On Fri, Sep 19, 2014 at 10:42:04AM -0400, Jonathan Corbet wrote:
>  - Non-blocking I/O has long been supported with a well-understood set
>    of operations - O_NONBLOCK and fcntl().  Why do we need a different
>    mechanism here - one that's only understood in the context of
>    buffered file I/O?  I assume you didn't want to implement support
>    for poll() and all that, but is that a good enough reason to add a
>    new Linux-specific non-blocking I/O technique?

The Samba usecase would be to first try the nonblocking read
and only if that fails hand over to a blocking thread on the
same fd. Both interleave, so it's not possible to fcntl in
between. dup()ing the fd is also difficult because of the
weird close() semantics regarding fcntl locks.

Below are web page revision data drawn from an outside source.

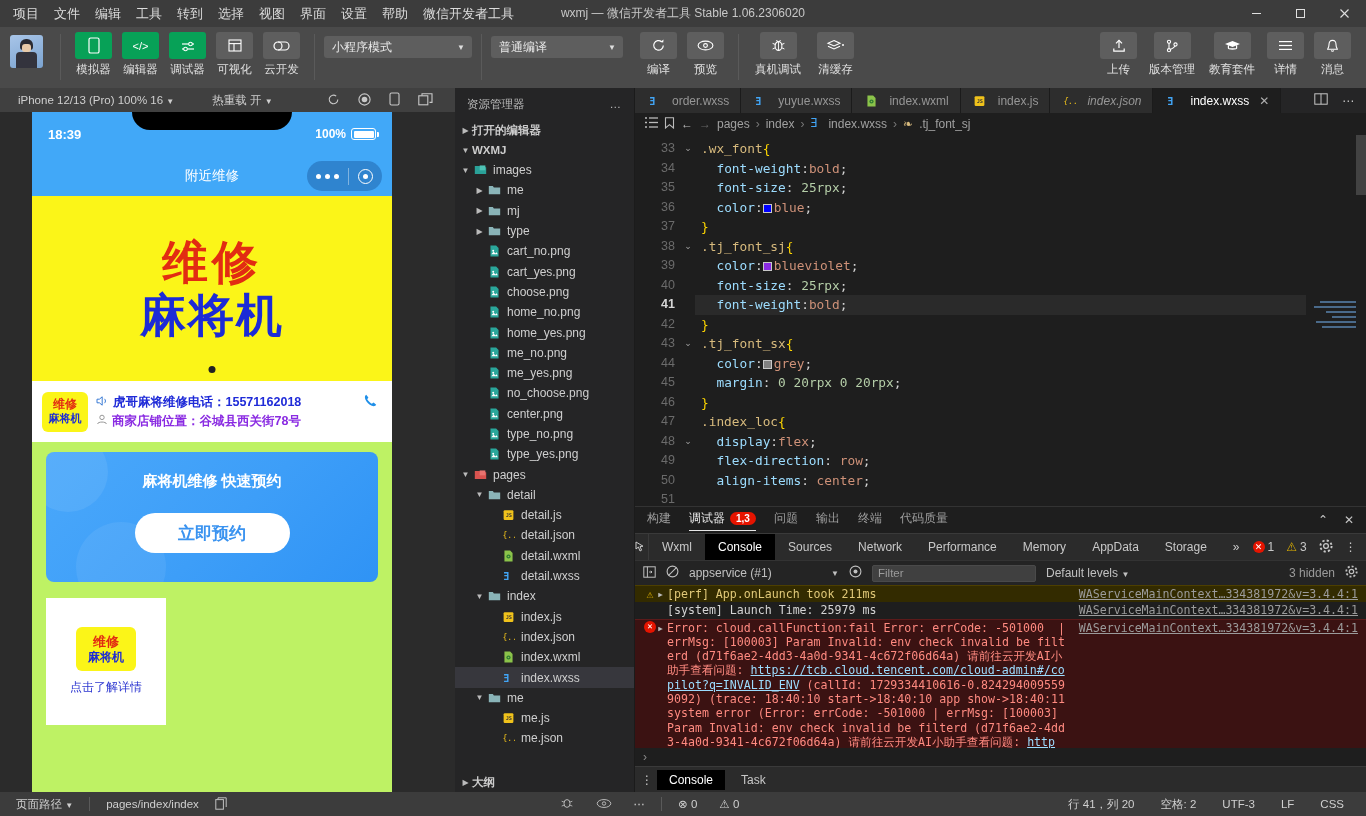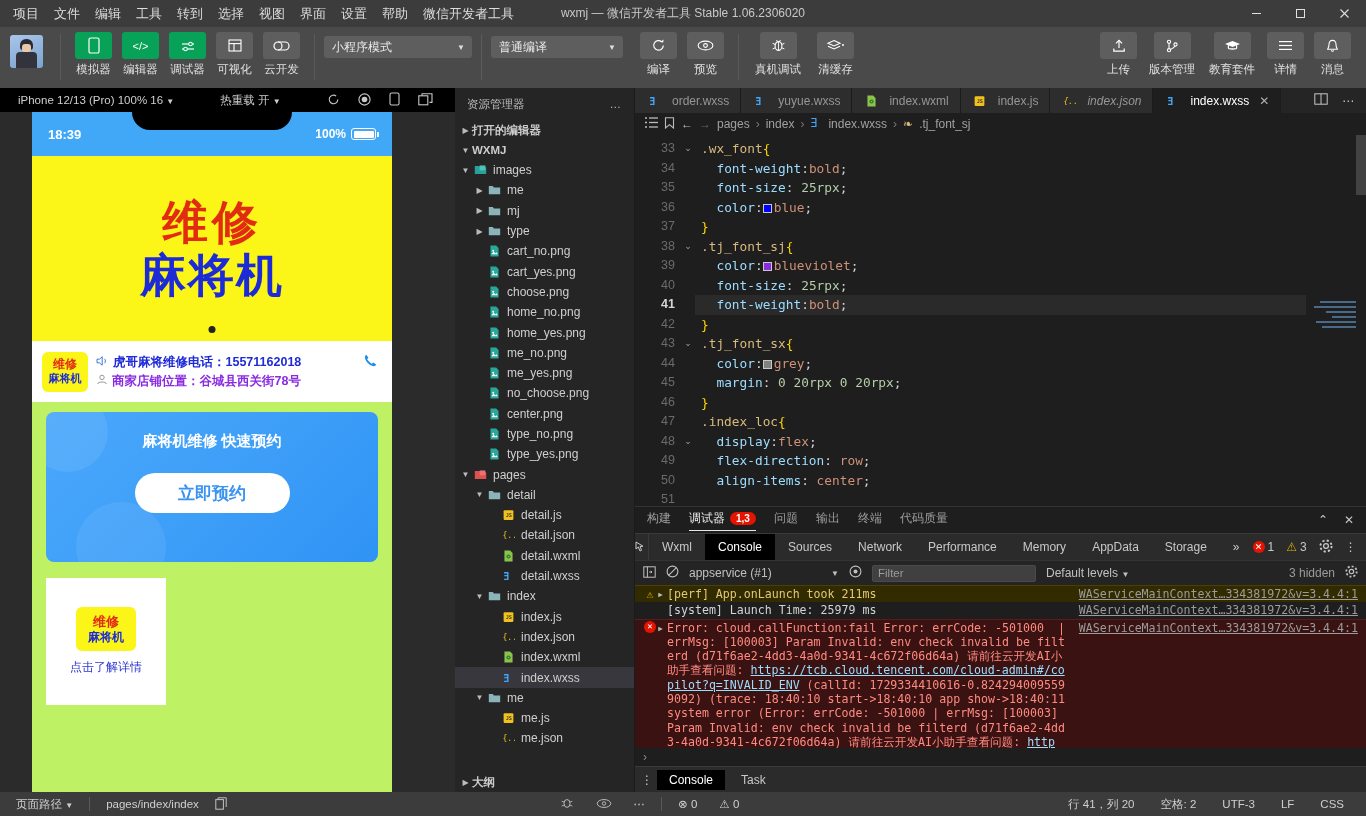--- a/index.html
+++ b/index.html
@@ -57,22 +57,22 @@
   }
   .tselect .car { position:absolute; right:7px; font-size:8px; color:#ddd; }
   .tb-right { margin-left:auto; display:flex; }
 
   
   #main { display:flex; height:704px; }
 
   
   #sim-pane { width:455px; background:#2b2b2b; display:flex; flex-direction:column; flex:none; }
   #sim-bar {
-    height:24px; background:#000000; display:flex; align-items:center;
-    font-size:11.5px; color:#cfcfcf; padding:0 8px; gap:8px;
+    height:24px; background:#404040; display:flex; align-items:center;
+    font-size:11.5px; color:#cfcfcf; padding:0 8px; gap:0;
   }
   #sim-bar .seg { padding:0 10px; white-space:nowrap; }
   #sim-bar .icons { margin-left:auto; display:flex; gap:18px; padding-right:14px; align-items:center; }
   #sim-body { flex:1; background:#2b2b2b; display:flex; justify-content:flex-start; }
   #phone {
     width:360px; margin-left:32px; background:#bef264; position:relative;
     display:flex; flex-direction:column; height:680px; overflow:hidden;
   }
   #status-bar {
     height:44px; background:#41a8f8; color:#fff; display:flex; align-items:center;
@@ -114,21 +114,21 @@
     display:flex; flex-direction:column; align-items:center; justify-content:center; line-height:1.15;
   }
   .thumb .a { font-size:12px; font-weight:bold; color:#e22c12; }
   .thumb .b { font-size:11px; font-weight:bold; color:#1c2bd6; }
   #info-card .lines { flex:1; }
   .iline { display:flex; align-items:center; gap:4px; margin:2px 0; font-size:12.5px; white-space:nowrap; }
   .iline .t1 { color:#1f2bd8; font-weight:bold; }
   .iline .t2 { color:#8a2be2; font-weight:bold; }
   .ph-ico { color:#1f8fe8; font-size:15px; margin-left:auto; padding-right:4px; }
   #promo {
-    margin:10px 14px 0 14px; height:150px; border-radius:8px; position:relative; overflow:hidden;
+    margin:10px 14px 0 14px; height:130px; border-radius:8px; position:relative; overflow:hidden;
     background:linear-gradient(135deg,#4aa8fb 0%,#3d9ef8 55%,#2f93f5 100%);
     display:flex; flex-direction:column; align-items:center; padding-top:20px;
   }
   #promo .bub1 { position:absolute; left:-18px; top:-20px; width:80px; height:80px; border-radius:50%; background:rgba(255,255,255,.08); }
   #promo .bub2 { position:absolute; left:30px; bottom:-30px; width:90px; height:90px; border-radius:50%; background:rgba(255,255,255,.07); }
   #promo .ttl { color:#fff; font-size:15px; font-weight:bold; z-index:1; }
   #promo .btn {
     margin-top:22px; width:155px; height:40px; border-radius:20px; background:#fff;
     color:#3a93f0; font-size:17px; font-weight:bold; display:flex; align-items:center;
     justify-content:center; z-index:1;
@@ -487,20 +487,34 @@
           <div id="notch"></div>
           <span>18:39</span>
           <div class="right">
             <span>100%</span>
             <span class="batt">
                 <i></i>
               </span>
           </div>
         </div>
 
+        <div id="nav-bar">
+          <span>附近维修</span>
+          <div id="capsule">
+            <span class="dots">
+                <i></i>
+                <i></i>
+                <i></i>
+              </span>
+            <span class="div"></span>
+            <span class="tgt">
+                <i></i>
+              </span>
+          </div>
+        </div>
 
         <div id="poster">
           <div class="l1">维修</div>
           <div class="l2">麻将机</div>
           <span class="dot"></span>
         </div>
 
         <div id="info-card">
           <div class="thumb">
             <span class="a">维修</span>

>  - Patches adding fincore() have been around since at least 2010; see,
>    for example, https://lwn.net/Articles/371538/ or
>    https://lwn.net/Articles/604640/.  It seems this could be used in
>    favor of four new read() syscalls; is there a reason it's not
>    suitable for your use case?

Isn't that at least racy?

>  - Patches adding buffered support for AIO have been around since at
>    least 2003 - https://lwn.net/Articles/24422/, for example.  I guess
>    I don't really have to ask why you don't want to take that
>    approach! :)  

Well, I guess this would work for Samba.